Thursday, March 19, 2015

Worth Reading - March 19, 2015

Yesterday the Arctic Winter Games Committee announced Hay River and Fort Smith are its choices for the 2018 contest. 

Martin Regg Cohn has some ideas in how Ontario can turn its finances around

My alma mater Brock University recently installed a large statue of its namesake. Here is an interesting piece in the local paper about the mythology embodied in thatlandmark

Spacing Magazine had an interview with Leader of the Opposition Tom Mulcair (NDP - Outremont, QC) during his visit to Toronto. 

Why are teenage boys falling behind teenage girls in educational systems? I found this an interesting article because this was recently raised as an issue in Northwest Territories in a letter to the editor to News/North.

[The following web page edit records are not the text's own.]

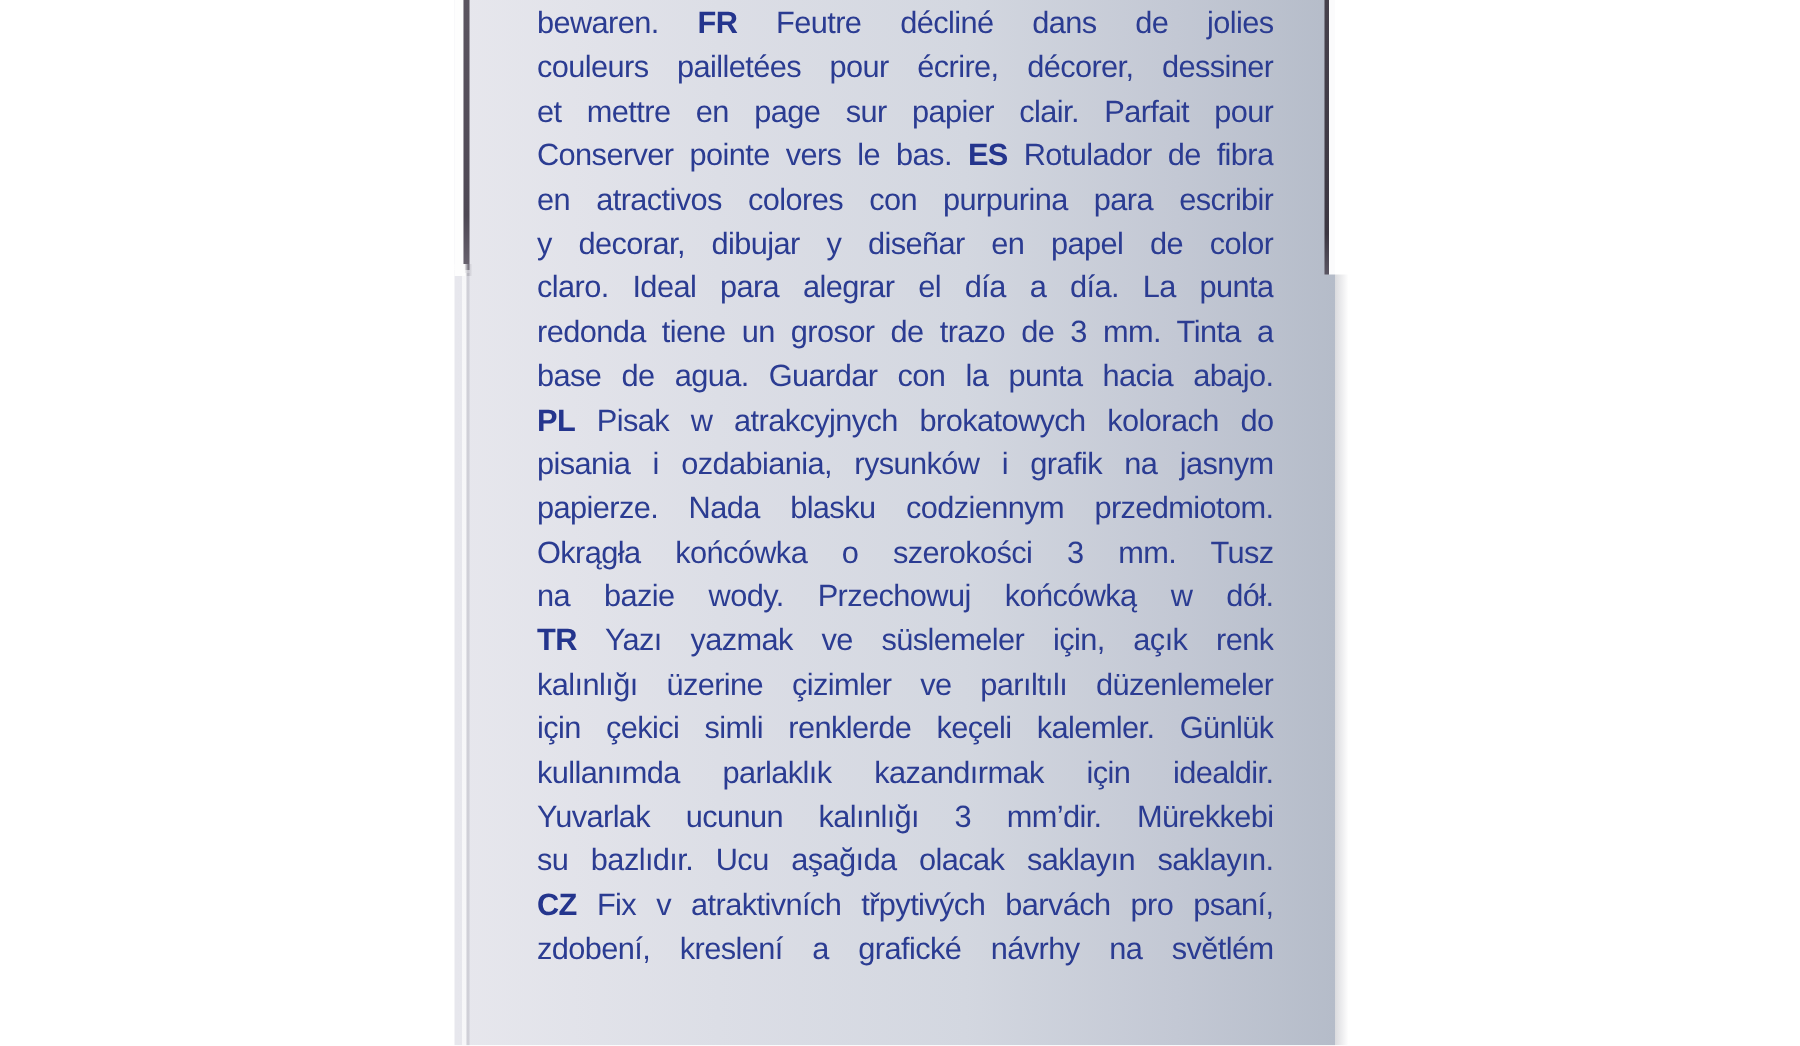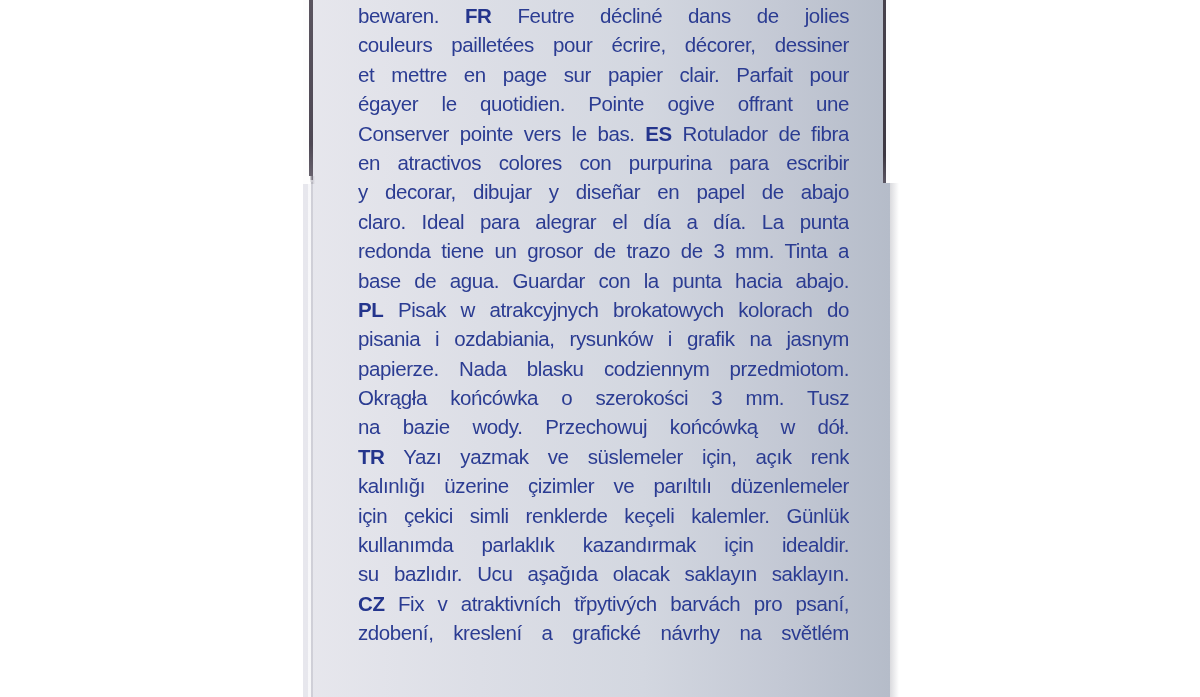--- a/index.html
+++ b/index.html
@@ -120,7 +120,6 @@
         <div class="line"><span>bewaren. </span><span class="lang-code">FR</span><span> Feutre décliné dans de jolies</span></div>
         <div class="line"><span>couleurs pailletées pour écrire, décorer, dessiner</span></div>
         <div class="line"><span>et mettre en page sur papier clair. Parfait pour</span></div>
-        <div class="line"><span>égayer le quotidien. Pointe ogive offrant une</span></div>
         <div class="line"><span>Conserver pointe vers le bas. </span><span class="lang-code">ES</span><span> Rotulador de fibra</span></div>
         <div class="line"><span>en atractivos colores con purpurina para escribir</span></div>
         <div class="line"><span>y decorar, dibujar y diseñar en papel de abajo</span></div>

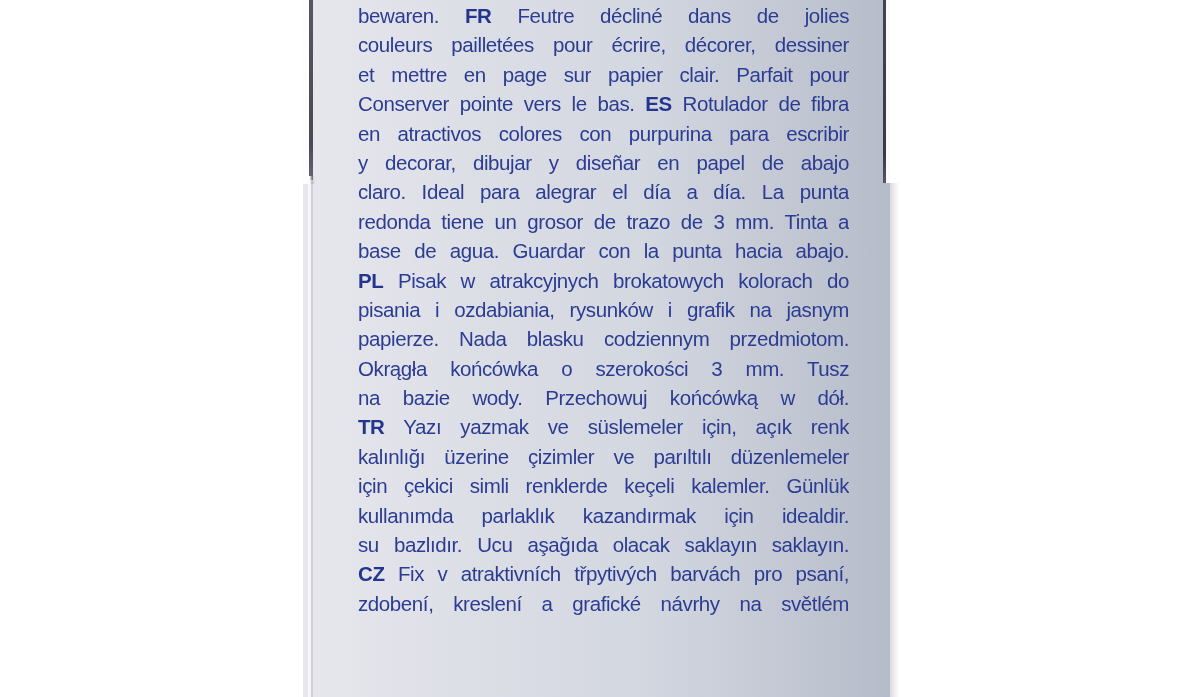--- a/index.html
+++ b/index.html
@@ -122,7 +122,7 @@
         <div class="line"><span>et mettre en page sur papier clair. Parfait pour</span></div>
         <div class="line"><span>Conserver pointe vers le bas. </span><span class="lang-code">ES</span><span> Rotulador de fibra</span></div>
         <div class="line"><span>en atractivos colores con purpurina para escribir</span></div>
-        <div class="line"><span>y decorar, dibujar y diseñar en papel de abajo</span></div>
+        <div class="line"><span>y decorar, dibujar y diseñar en papel de color</span></div>
         <div class="line"><span>claro. Ideal para alegrar el día a día. La punta</span></div>
         <div class="line"><span>redonda tiene un grosor de trazo de 3 mm. Tinta a</span></div>
         <div class="line"><span>base de agua. Guardar con la punta hacia abajo.</span></div>

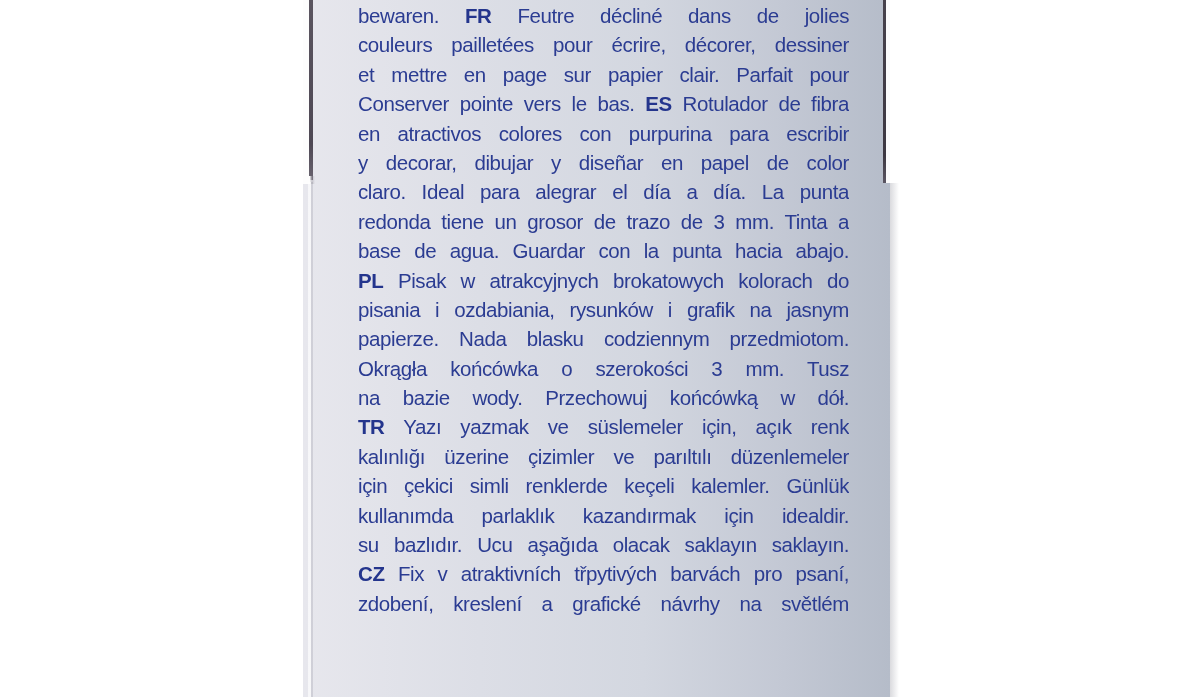--- a/index.html
+++ b/index.html
@@ -135,6 +135,7 @@
         <div class="line"><span>kalınlığı üzerine çizimler ve parıltılı düzenlemeler</span></div>
         <div class="line"><span>için çekici simli renklerde keçeli kalemler. Günlük</span></div>
         <div class="line"><span>kullanımda parlaklık kazandırmak için idealdir.</span></div>
+        <div class="line"><span>Yuvarlak ucunun kalınlığı 3 mm’dir. Mürekkebi</span></div>
         <div class="line"><span>su bazlıdır. Ucu aşağıda olacak saklayın saklayın.</span></div>
         <div class="line"><span class="lang-code">CZ</span><span> Fix v atraktivních třpytivých barvách pro psaní,</span></div>
         <div class="line"><span>zdobení, kreslení a grafické návrhy na světlém</span></div>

This is a piece from a few months ago, but in a conversation on Twitter with Desmond Cole, the author it fit nicely with the stories surrounding a few Conservative MPs and their racist remarks. Here is an excerpt:

One of the reasons it is so difficultto address bigotry is that we tend to focus on the abusers rather than the abused. We spend a lot of time debating whether individual people are racist, misogynistic, or homophobic; we parse their words in search of hidden meanings, dispute whether there’s a difference between making a racist remark and being a racist. Meanwhile, the legion of real people who have been slurred fade into abstraction. Victims of discrimination become points of reference instead of individuals whose vilification deserves immediate attention, opposition, and remedy.
  
From the Hill Times, one might be surprised to learn of the apparent weakness of political parties in their home turf. The piece takes a look at Conservative ridings in Alberta.

Referenced in my post on Tuesday, here is Aaron Wherry's piece on the niqab debate

Eric Grenier says that Ontario will be the key to the 2015 federal election, unsurprisingly. 

Jeffrey Simpson writes that Canada is increasingly isolated in its adherence to the First-Past-the-Post system, and Canadian democracy in general.